La colère monte chez les pêcheurs méditerranéens. Invité d'Europe 1 Bonjour, Bernard Perez, président du comité régional des pêches d'Occitanie, affirme que l'envolée des prix du gazole a plongé une partie de la profession dans une situation économique critique. Selon lui, les aides gouvernementales récemment renforcées ne suffisent pas à compenser la hausse des coûts et les contraintes réglementaires qui pèsent déjà sur le secteur.
"On n'est vraiment plus rentable"
Pour Bernard Perez, le constat est sans appel. Le prix du gazole est passé en quelques mois d'environ 0,60 euro à 1,20 euro le litre. Une hausse qui intervient alors que les pêcheurs méditerranéens font déjà face, selon lui, à une baisse d'activité liée à l'évolution des règles de pêche. "On n'est vraiment plus rentable", assure-t-il. Malgré la prolongation de l'aide carburant et le relèvement de la ristourne à 35 centimes par litre, il estime que les professionnels restent "à la limite de la rentabilité".

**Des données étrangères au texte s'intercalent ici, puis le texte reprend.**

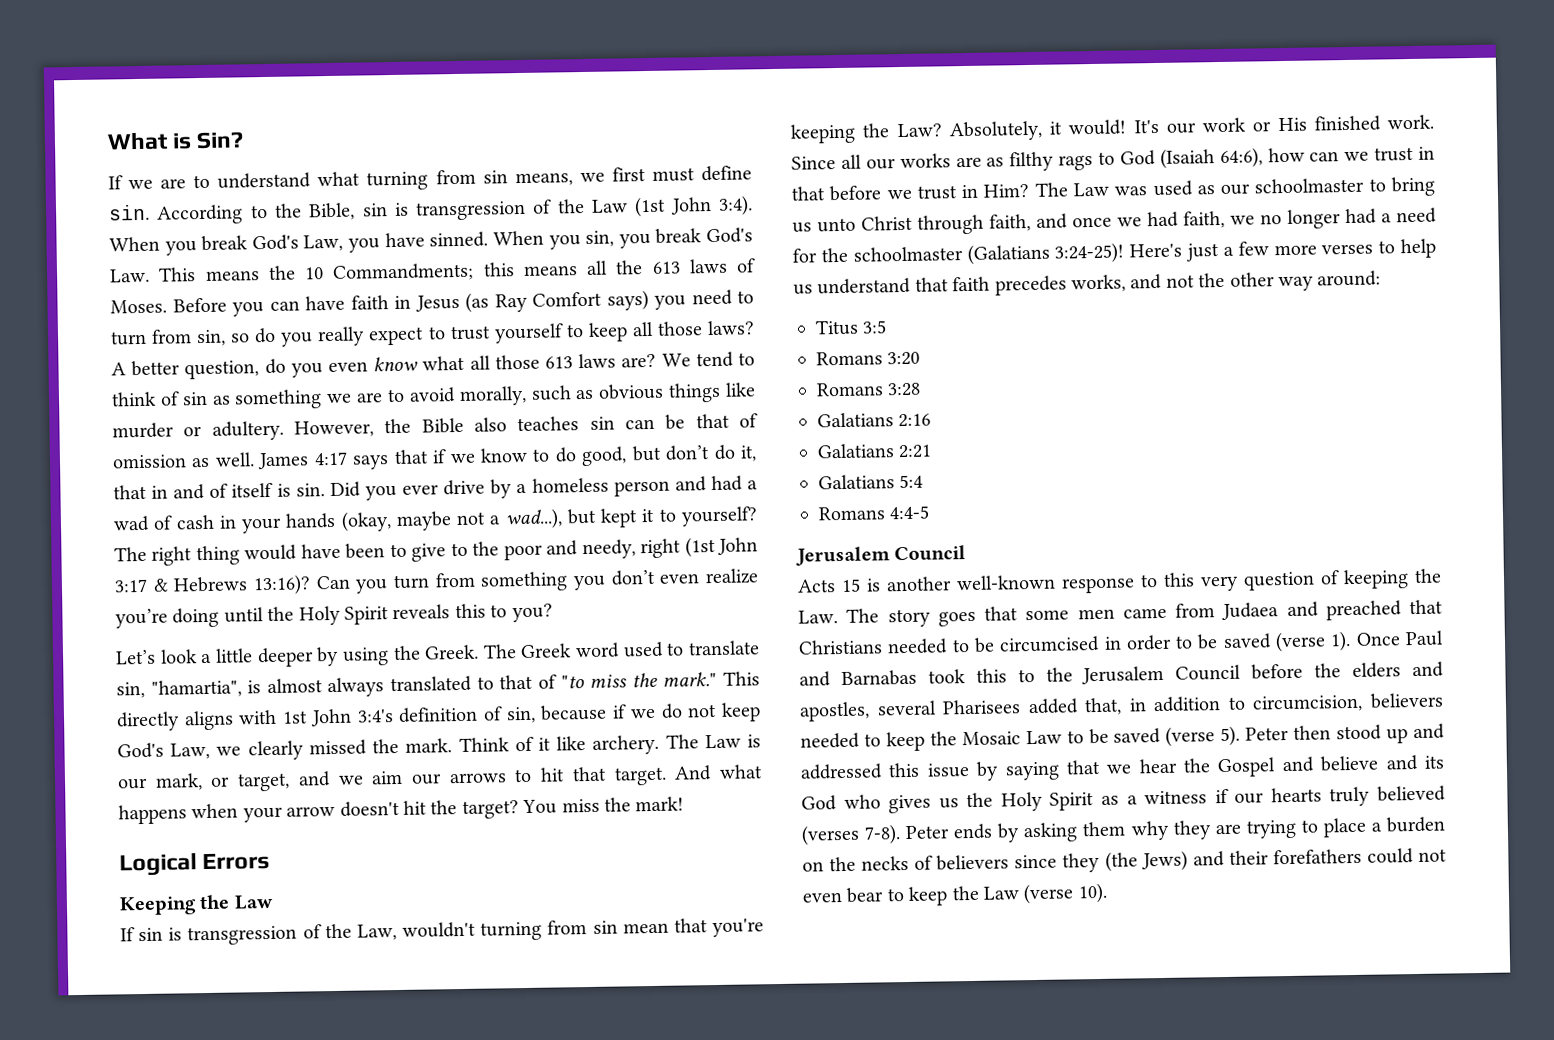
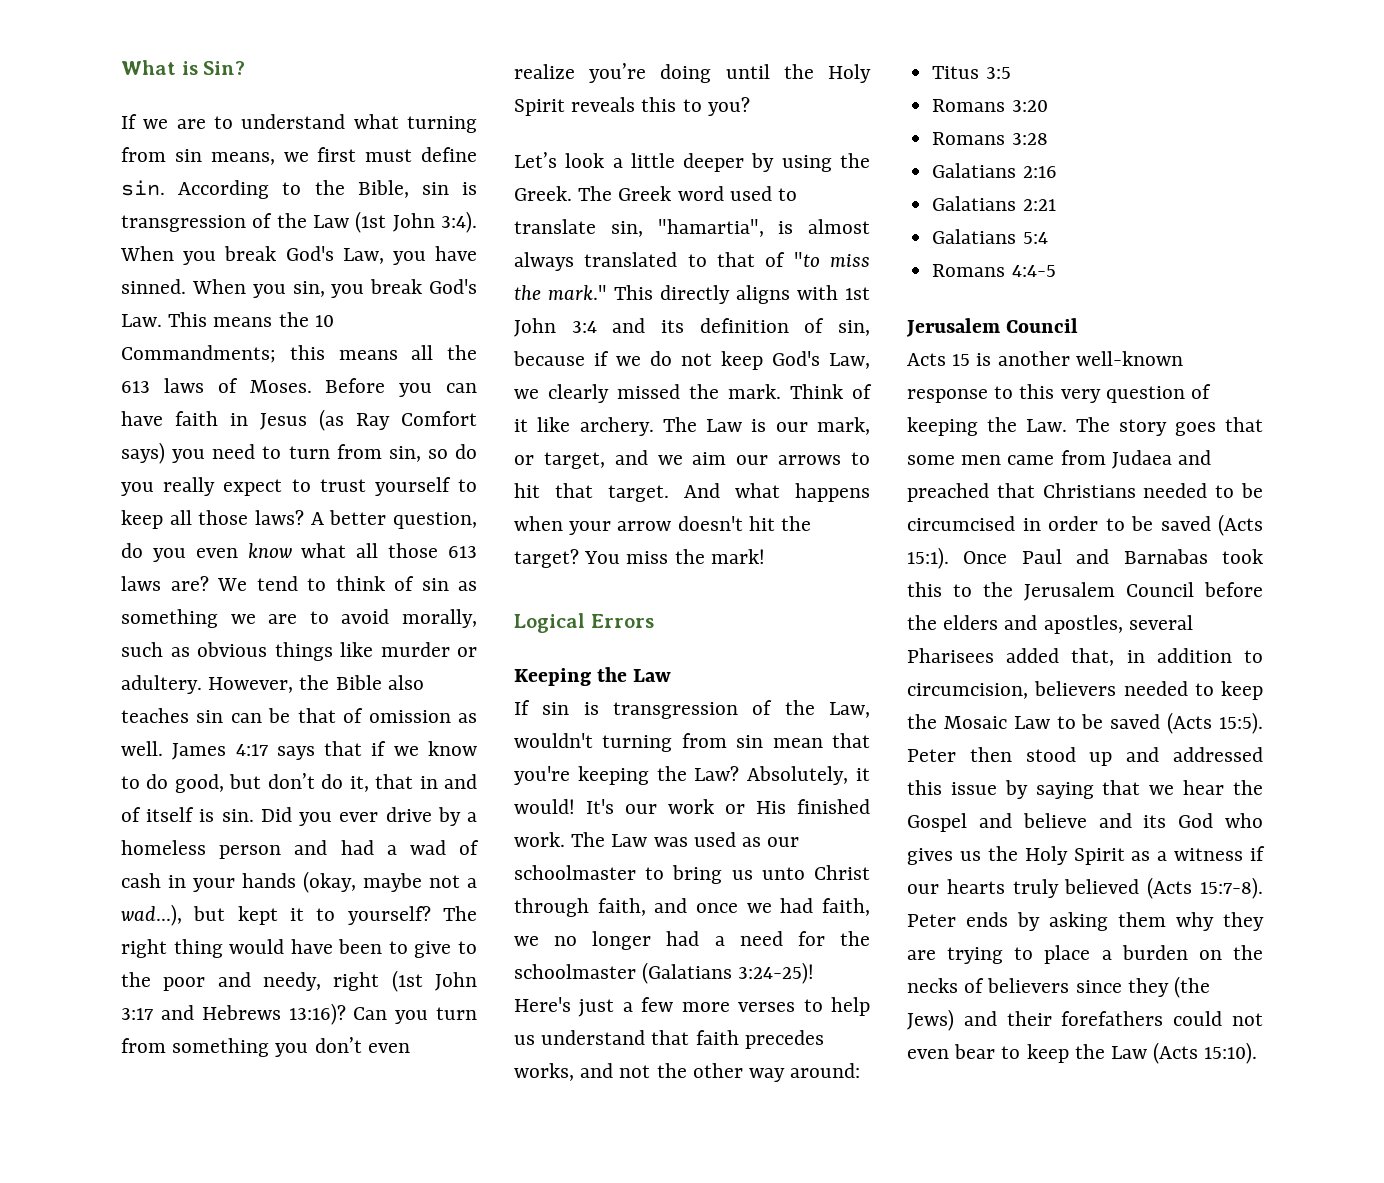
- The right thing would have been to give to the poor and needy, right (1st John 3:17 & Hebrews 13:16)?
+ The right thing would have been to give to the poor and needy, right (1st John 3:17 and Hebrews 13:16)?
- This directly aligns with 1st John 3:4's definition of sin, because if we do not keep God's Law, we clearly missed the mark.
+ This directly aligns with 1st John 3:4 and its definition of sin, because if we do not keep God's Law, we clearly missed the mark.
- Since all our works are as filthy rags to God (Isaiah 64:6), how can we trust in that before we trust in Him?
- Acts 15 is another well-known response to this very question of keeping the Law. The story goes that some men came from Judaea and preached that Christians needed to be circumcised in order to be saved (verse 1).
+ Acts 15 is another well-known response to this very question of keeping the Law. The story goes that some men came from Judaea and preached that Christians needed to be circumcised in order to be saved (Acts 15:1).
- Once Paul and Barnabas took this to the Jerusalem Council before the elders and apostles, several Pharisees added that, in addition to circumcision, believers needed to keep the Mosaic Law to be saved (verse 5).
+ Once Paul and Barnabas took this to the Jerusalem Council before the elders and apostles, several Pharisees added that, in addition to circumcision, believers needed to keep the Mosaic Law to be saved (Acts 15:5).
- Peter then stood up and addressed this issue by saying that we hear the Gospel and believe and its God who gives us the Holy Spirit as a witness if our hearts truly believed (verses 7-8).
+ Peter then stood up and addressed this issue by saying that we hear the Gospel and believe and its God who gives us the Holy Spirit as a witness if our hearts truly believed (Acts 15:7-8).
- Peter ends by asking them why they are trying to place a burden on the necks of believers since they (the Jews) and their forefathers could not even bear to keep the Law (verse 10).
+ Peter ends by asking them why they are trying to place a burden on the necks of believers since they (the Jews) and their forefathers could not even bear to keep the Law (Acts 15:10).

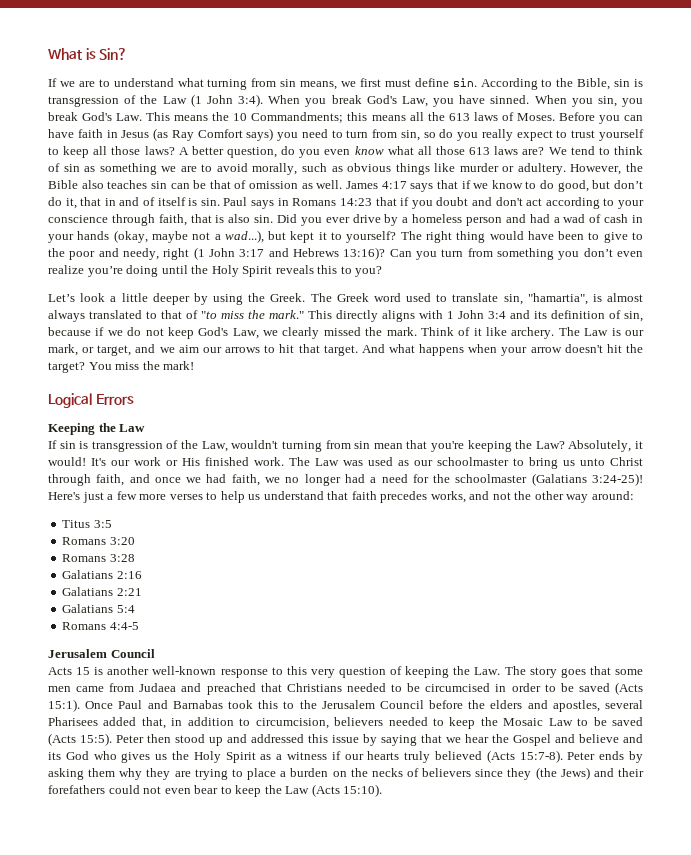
- According to the Bible, sin is transgression of the Law (1st John 3:4).
+ According to the Bible, sin is transgression of the Law (1 John 3:4).
+ Paul says in Romans 14:23 that if you doubt and don't act according to your conscience through faith, that is also sin.
- The right thing would have been to give to the poor and needy, right (1st John 3:17 and Hebrews 13:16)?
+ The right thing would have been to give to the poor and needy, right (1 John 3:17 and Hebrews 13:16)?
- This directly aligns with 1st John 3:4 and its definition of sin, because if we do not keep God's Law, we clearly missed the mark.
+ This directly aligns with 1 John 3:4 and its definition of sin, because if we do not keep God's Law, we clearly missed the mark.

Interrogé sur la situation financière de la filière, le président du comité régional des pêches d'Occitanie réfute l'idée d'un risque futur. "On approche pas. Ça fait des mois que nous sommes à un travail à perte", affirme-t-il. Selon lui, le seuil de rentabilité se situe entre 0,70 et 0,80 euro le litre de gazole, bien en dessous des niveaux actuels. Le responsable déplore également un manque de réponse des pouvoirs publics malgré les alertes répétées de la profession. "Ça fait des mois qu'on tire la sonnette d'alarme, qu'on prévient la ministre", insiste-t-il, estimant que les pêcheurs ne sont aujourd'hui "pas entendus".